Он молод и сидит с двумя знакомыми за столиком в саду при одном миланском кабачке, очень популярном в тридцатых и сороковых годах. Один из них – плотный мужчина с благодушным и потасканным лицом сластолюбца – импресарио Бартоломео Мерелли, самый влиятельный человек в миланской Ла Скала и в придворном оперном театре близ Кернтнертора в Вене. Второй – поэт и либреттист Солера, разработавший текст к самой первой опере Верди «Oberto, conte di San Bonifacio». Солера сидит напротив маэстро –
Явственно видя, как Солера наливает ему в стакан деревенское медвяно-золотистое вино, маэстро думает о том, как рано даровитый поэт и друг его юности ушел из его жизни. Будущий автор текста к «Набукко» через два-три года скрылся без следа, даже неизвестно было, куда послать его долю гонорара. Правда, впоследствии он вернулся в Италию, но таким морально опустившимся, таким по-нищенски наглым и несносным, что Верди больше не мог сотрудничать с ним.
Но сейчас, в светлом летнем садике, на таинственной эстраде хроники, Солера многословно убеждает в чем-то маэстро, а Мерелли одобрительно хмыкает и строит свои неисповедимые планы. Верди чувствует себя усталым и печальным, и в то время как отголоски вечернего веселья врываются с Ривы к нему в окно, он щурится от солнечного света, который играет, пробившись сквозь ветви, на столике, на бутылках, на стаканах.
Эта картина, непонятная и незаконченная, вынырнув, быстро исчезает. Возникают новые, еще непонятней, еще отрывочней, но они все откровенней ведут его за собой.
Верди видит себя в маленькой квартирке у Порта Тичинезе в Милане. Он смотрит в зеркало. Из стекла глядит на него почти чужое чернобородое и мягкое лицо.
Примечательно: у него не слишком хорошая память на вещи; но сейчас, в это мгновение, он мог бы описать каждый предмет, вплоть до стенных часов, в трех комнатках, с которыми расстался сорок четыре года тому назад.
Он не во сне это видит – он вспоминает.
Перед ним встает молодая женщина. Это не мещаночка Пеппина, так быстро сбросившая с себя облик примадонны, чтобы десятилетиями терпеливо выносить тяжелое бремя его личности; и не Терезина Штольц, его Аида, мужиковатая чешка, которая держит его в могучих объятиях и нашептывает чуждые, жесткие слова любви. Это другая женщина, другая девушка, другое счастье.
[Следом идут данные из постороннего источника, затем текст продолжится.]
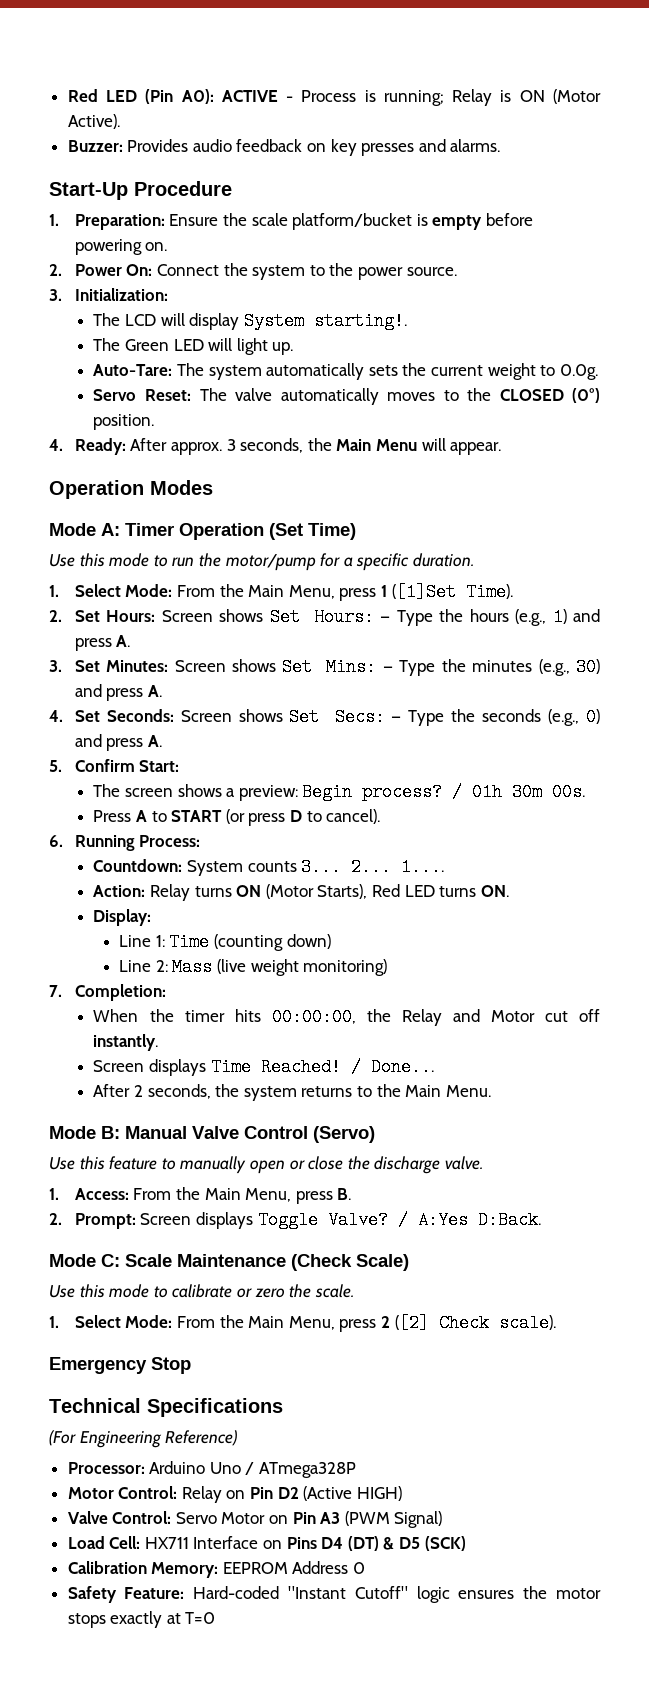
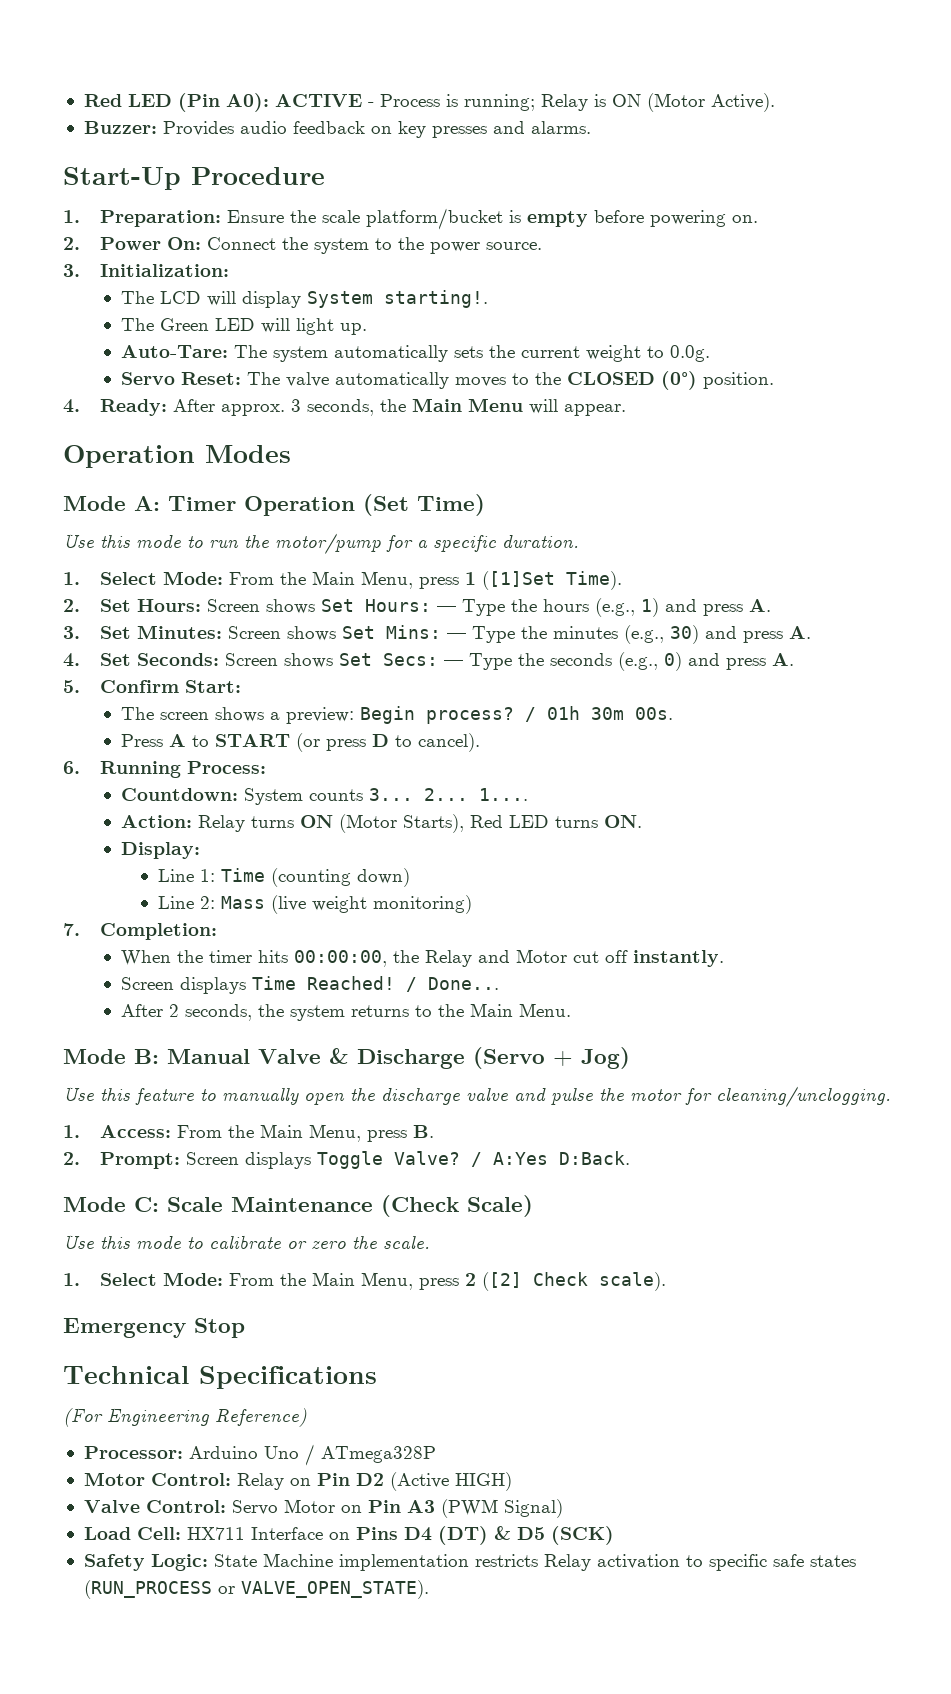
- Mode B: Manual Valve Control (Servo)
+ Mode B: Manual Valve & Discharge (Servo + Jog)
- Use this feature to manually open or close the discharge valve.
+ Use this feature to manually open the discharge valve and pulse the motor for cleaning/unclogging.
- Calibration Memory: EEPROM Address 0
- Safety Feature: Hard-coded "Instant Cutoff" logic ensures the motor stops exactly at T=0
+ Safety Logic: State Machine implementation restricts Relay activation to specific safe states (RUN_PROCESS or VALVE_OPEN_STATE).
Давно, давно не думал он о Маргерите Барецци, о спутнице, которая делила с ним первые годы его безвестного и бедного начала. Сейчас он видит ее, хрупкую женщину, в несколько месяцев сбросившую с себя налет буссетского провинциализма, видит темные кольца волос, лицо с глубокими тенями, глаза с красивыми ресницами, стройный в изящной одежде стан, пленительную ножку. Она молчит. Голос ее угас. Но он говорит: «Маргерита!» – и говорит не только на эстраде хроники, где он выступает совсем молодым человеком, – он произносит это имя седобородым стариком, на диване в номере гостиницы.
Вот в их запущенной комнате он вынимает из кармана два золотых браслета и подает их жене, а та весело ему улыбается. Она заложила их не из-за подлинной нужды, а скорей из-за его глупой педантичности: деньги были на исходе, а подходил срок платить домохозяину. Слышно тихое треньканье – она надевает браслеты, – и он до ужаса отчетливо чувствует на губах дыхание незнакомого, чужого поцелуя, который тотчас же тончайшей и горестной отравой пронизывает все его существо.
За окнами ревет сирена парохода. Вскипел и рассыпался снопом разноголосый смех.